Where would we be without our material dreams? I have often wondered what sort of person I could be without my never ending desire, nay craving, for perfection. When I wrote of my desire for a pair of Berluti’s I concluded that such a desire should never be satiated should I ever wish to enjoy any pair of shoes ever again. Achieving Everest in the first leap could prove to be disastrous to my sense of fulfilment. I recently ventured into Jones the Bootmaker in the spirit of attempting more lowly summits. Jones is a respected but rather commercial English shoe manufacturer. It is certainly an established name and one of the most respected high-street shoe shops but despite the Victorian trading date and the historical boasts, Jones has had little to recommend it. The shoe designs have been bulky and undistinguished. A year or two ago when I ventured into a branch to inspect their stock I was determined never to return due to the poor quality of design and manufacture; for shoes made of an exceedingly average leather, clumpy and unrefined, they were expecting gentlemen to part with at least £100. For a shoe aimed at the ‘young professional’ market – i.e. chaps who manage electronics stores – this was rather a lot of money.
I happened to walk past a branch on my way to lunch recently and despite echoes of my vocalised determination never to cross the threshold of Jones the Bootmaker so long as I shall live, I decided to have a quick browse; ‘To satisfy myself’ I mused ‘that there really is nothing I want in there.’ Indeed for several minutes there was nothing at all I happened to be interested in; square toes, exposed stitching, dull leather. I was thirsting for the pornography of an Edward Green or a Crockett & Jones when my eye glanced at an object that seemed curiously out of place; could it be?
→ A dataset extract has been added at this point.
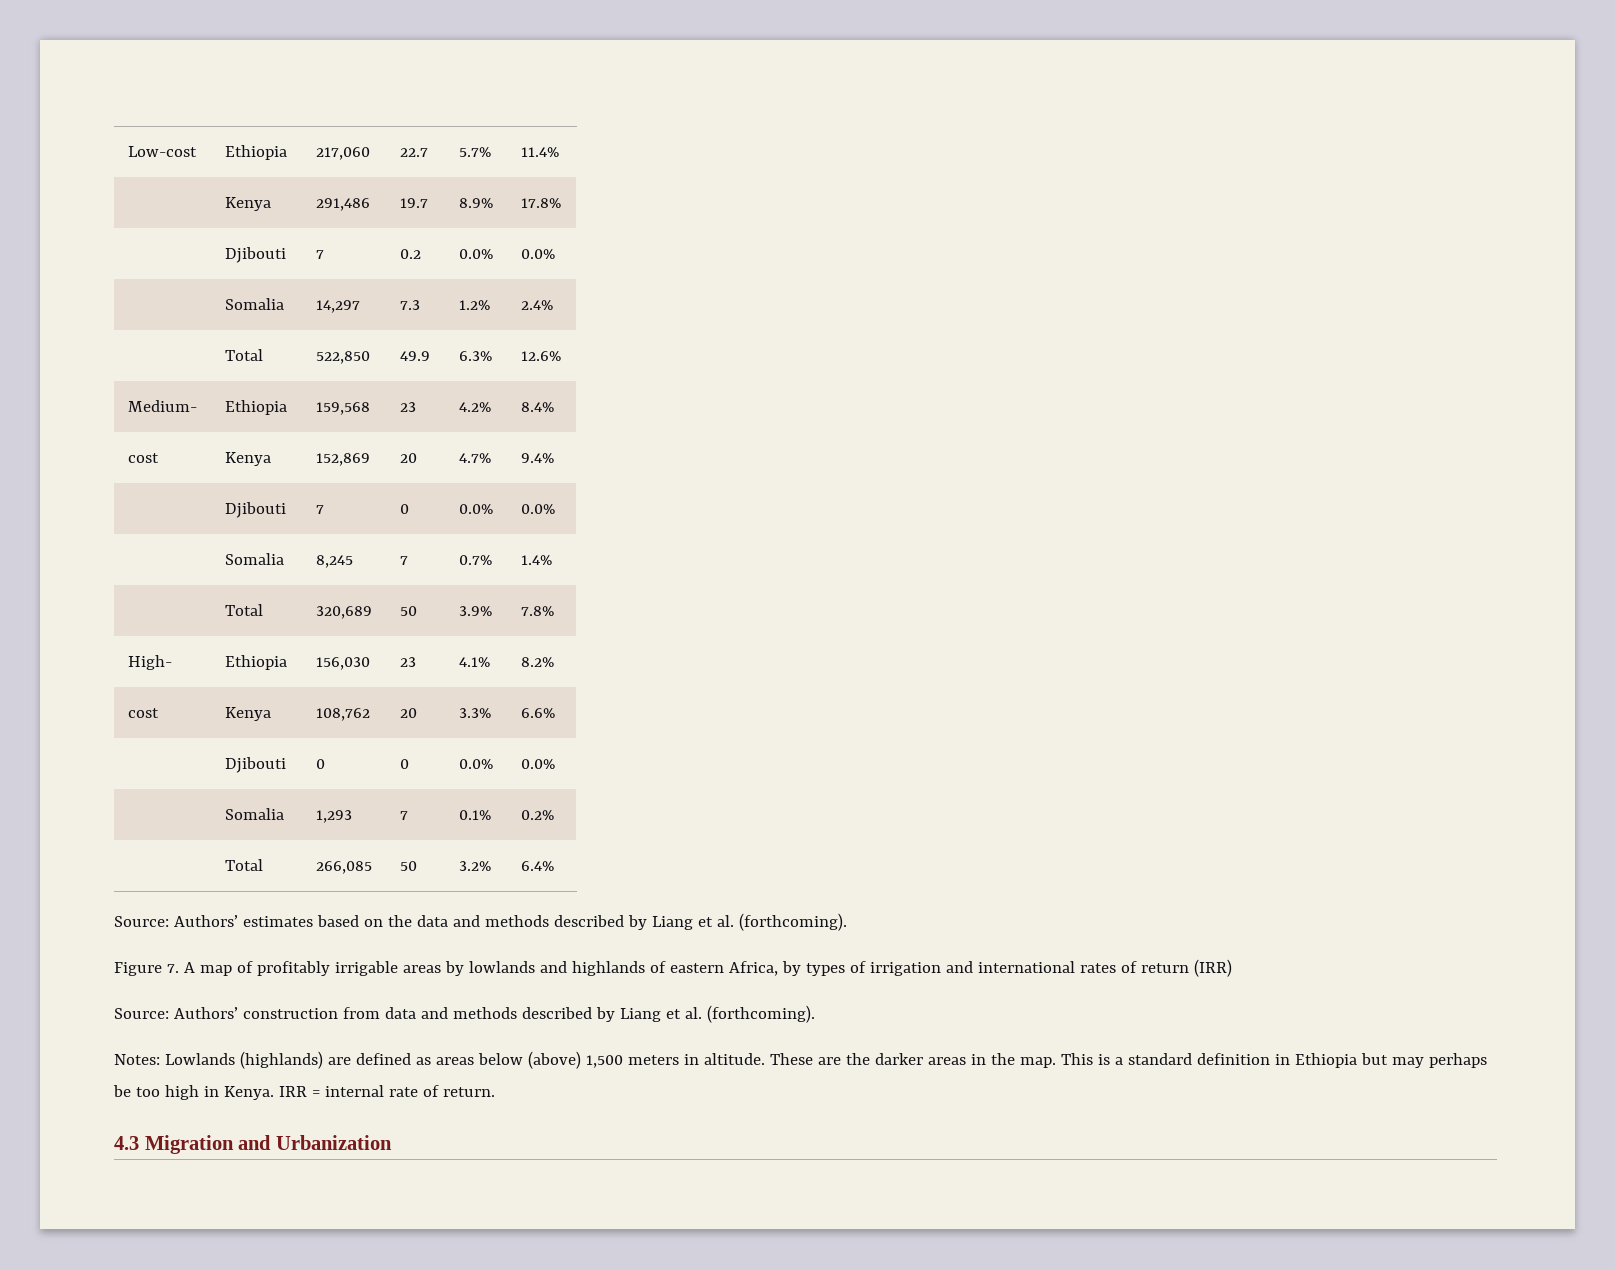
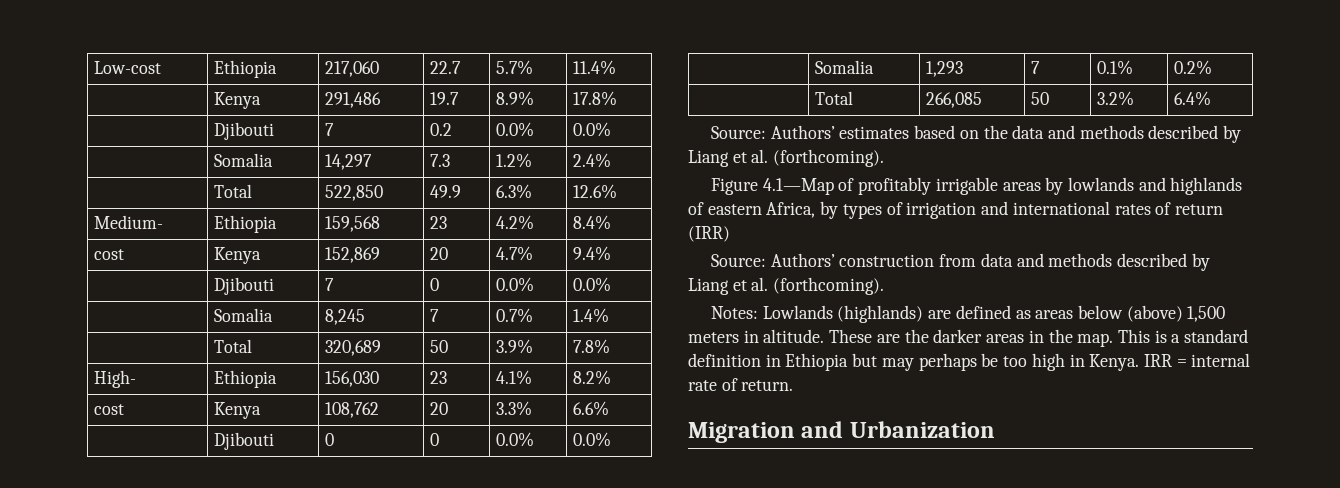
- Figure 7. A map of profitably irrigable areas by lowlands and highlands of eastern Africa, by types of irrigation and international rates of return (IRR)
+ Figure 4.1—Map of profitably irrigable areas by lowlands and highlands of eastern Africa, by types of irrigation and international rates of return (IRR)
- 4.3 Migration and Urbanization
+ Migration and Urbanization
Yes. It was. It was a ‘proper’ shoe. I picked it up in disbelief, expecting it to vaporise in my grasp; the wishful mirage of a disappointed daydreaming shopper. Immediately, a Jones employee asked me if I needed any assistance. I confessed that I was in need of such assistance; some plausible explanation as to why there was such an excellently shaped shoe in the design desert of a Jones store. The assistant informed me briefly that it was part of the new ‘One’ Collection. Sadly, as with most high street shoe stores, her knowledge of shoes and shoe making ended there although her knowledge of sizes, European and English, in relation to stock levels was formidable.
The One Collection is specifically aimed gentlemen who are willing to spend money on good design and good quality, but who cannot afford the Jermyn Street whole-cuts or ‘superbrands’ such as Gucci and Prada. The fact that a manufacturer such as Jones has taken notice of the need to fill the huge gap in pricing, in the purchase of men’s footwear, is a pleasing one. However, there is the probability, in the UK at least, that chaps interested in spending £195 on a pair of shoes would rather not spend that sort of money in an establishment like Jones the Bootmaker; ‘Why bother’ they might suggest ‘when you can get a pair of Crockett & Jones for another hundred?’ Jones might experience better success overseas where the distinctly English name, the archaic reference to ‘bootmaking’ and the reassuring Victorian trading date carry greater currency.